When to Use Augment vs Override
Use AugmentMaterial when:
- You need material properties (metalness, roughness, normals) for G-buffers
- You want to leverage existing material features like texture mapping
- You need multiple render targets with material data
Use OverrideMaterial when:
- You need identical behavior for all objects (depth prepass, shadow maps)
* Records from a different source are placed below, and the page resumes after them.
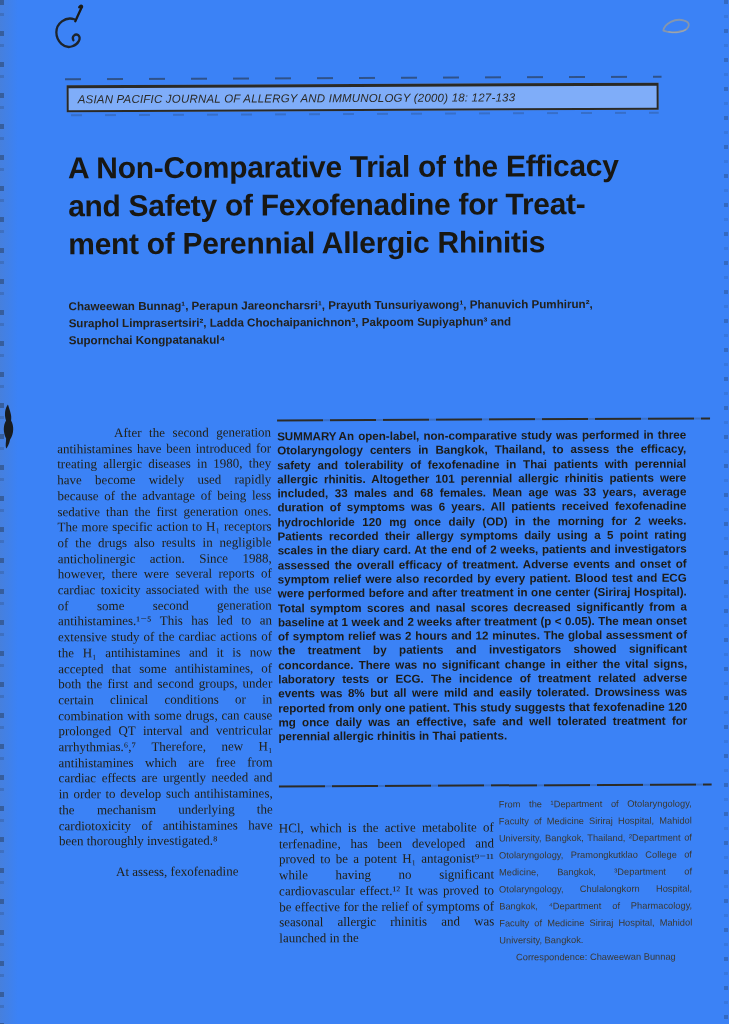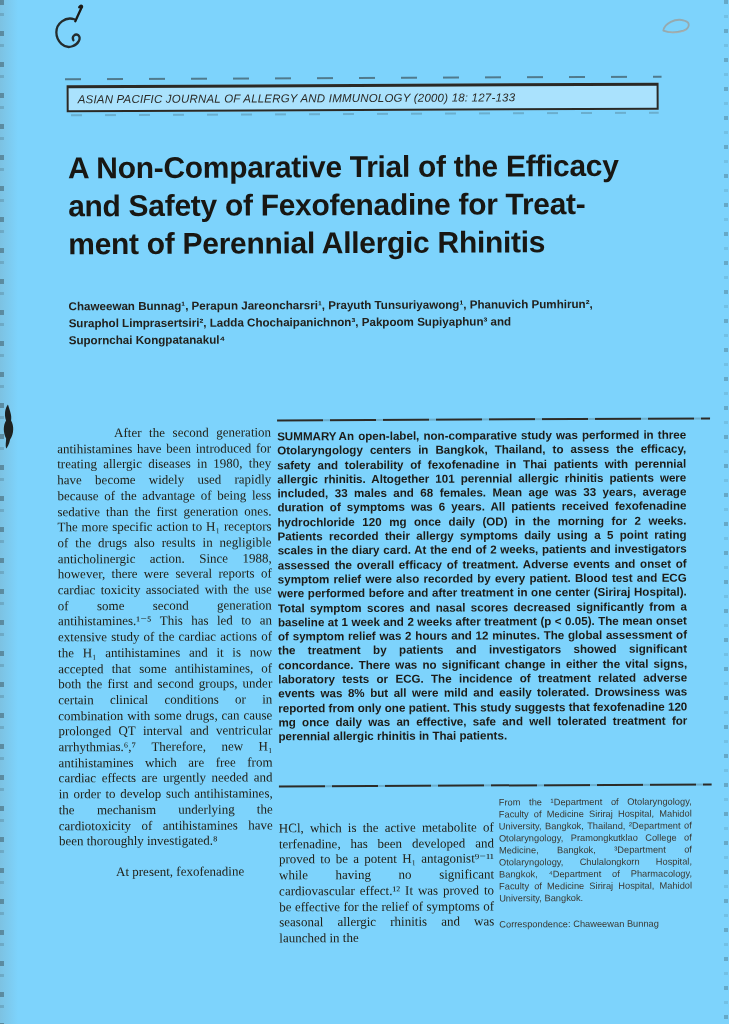"ASIAN PACIFIC JOURNAL OF ALLERGY" .page { background: #7dd3fc -> #3b82f6 }
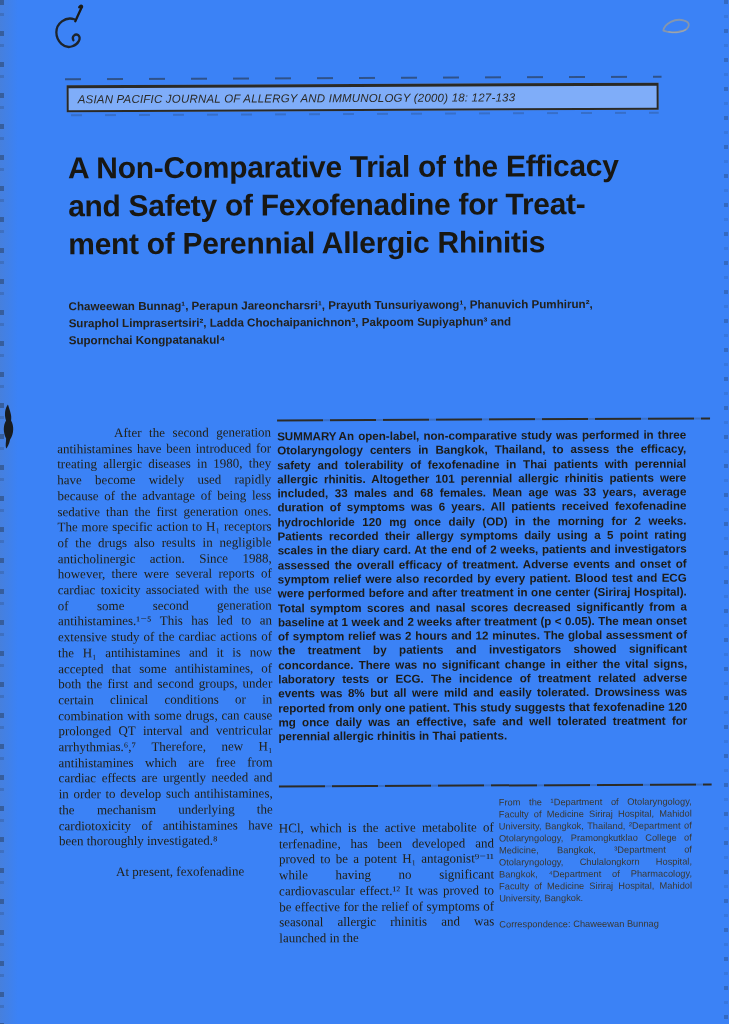"From the ¹Department of Otolaryngology," .footnote { line-height: 12px -> 17px }
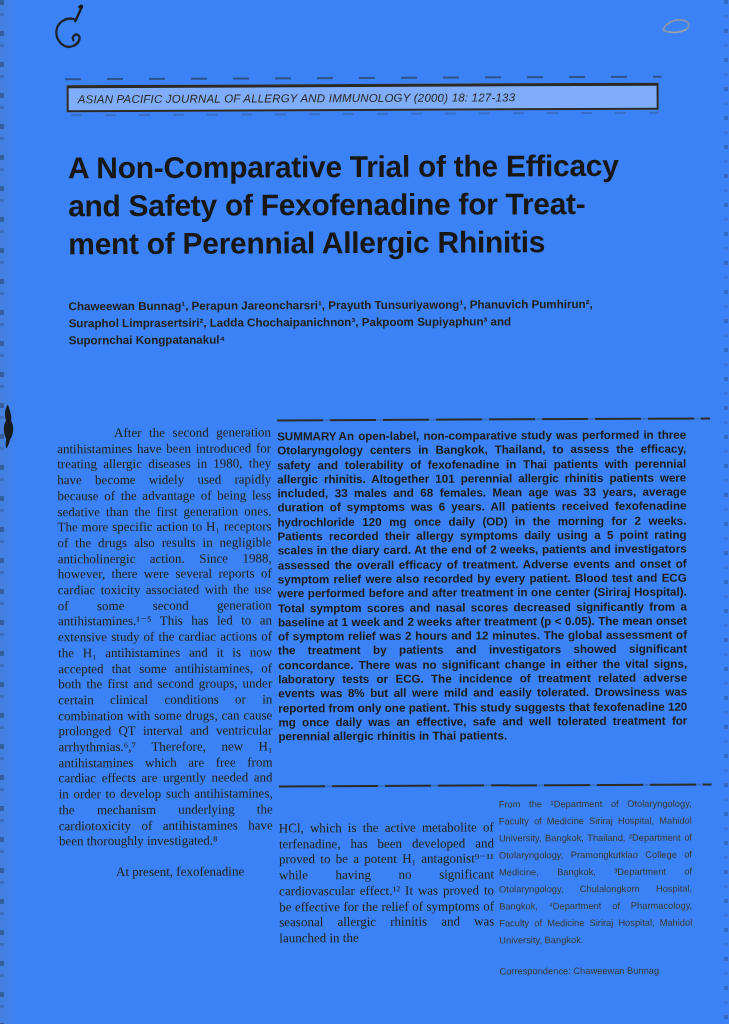"At present, fexofenadine" p.p2 { text: present -> assess }
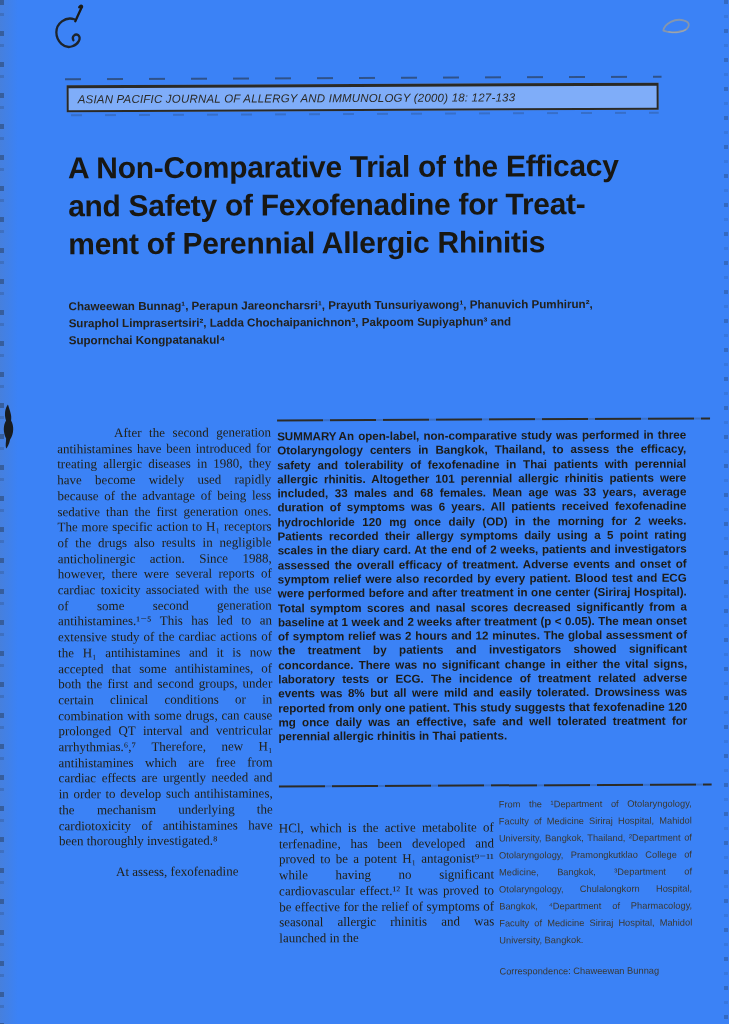"Correspondence: Chaweewan Bunnag" .footnote p.corr { margin-top: 14px -> none; text-align: left -> center }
- You don't need per-material properties
- You want maximum performance by bypassing material calculations
Built-in Shader Facilities
Augment shaders and custom materials used in render passes have access to Qt Quick 3D's built-in shader infrastructure through an include system. These shader library files (.glsllib) provide functionality for lighting, shadows, tonemapping, and more.
Include Syntax:
Use \#include directives in your shader code to import functionality:
#include "tonemapping.glsllib"
#include "lightsData.glsllib"
#include "shadowMapping.glsllib"
#include "funcprocessPunctualLighting.glsllib"
void MAIN()
{
// Use included functions
vec3 color = qt_tonemap(hdrColor);
}Available Shader Libraries:
These shader libraries are located in the engine at src/runtimerender/res/effectlib/ and are considered semi-public: they are usable in user shaders but do not have the same binary compatibility guarantees as the rest of Qt's public API.
| Library | Description |
|---|---|
tonemapping.glsllib | Provides qt_tonemap() function for HDR to LDR conversion using the built-in tonemapping algorithm |
lightsData.glsllib | Contains scene lighting information (light positions, colors, directions, etc.) that can be accessed in custom lighting calculations |
shadowMapping.glsllib | Provides functions for sampling from the default shadow maps, enabling custom materials to receive shadows |
funcprocessPunctualLighting.glsllib | Contains qt_processPunctualLighting() and other built-in lighting functions for standard PBR lighting calculations |
sampleProbe.glsllib | Functions for sampling image-based lighting probes (qt_sampleDiffuse(), qt_sampleGlossyPrincipled()) |
Example: Custom Lighting with Built-in Functions
Here's an example fragment shader using the built-in lighting facilities:
#include "lightsData.glsllib"
#include "funcprocessPunctualLighting.glsllib"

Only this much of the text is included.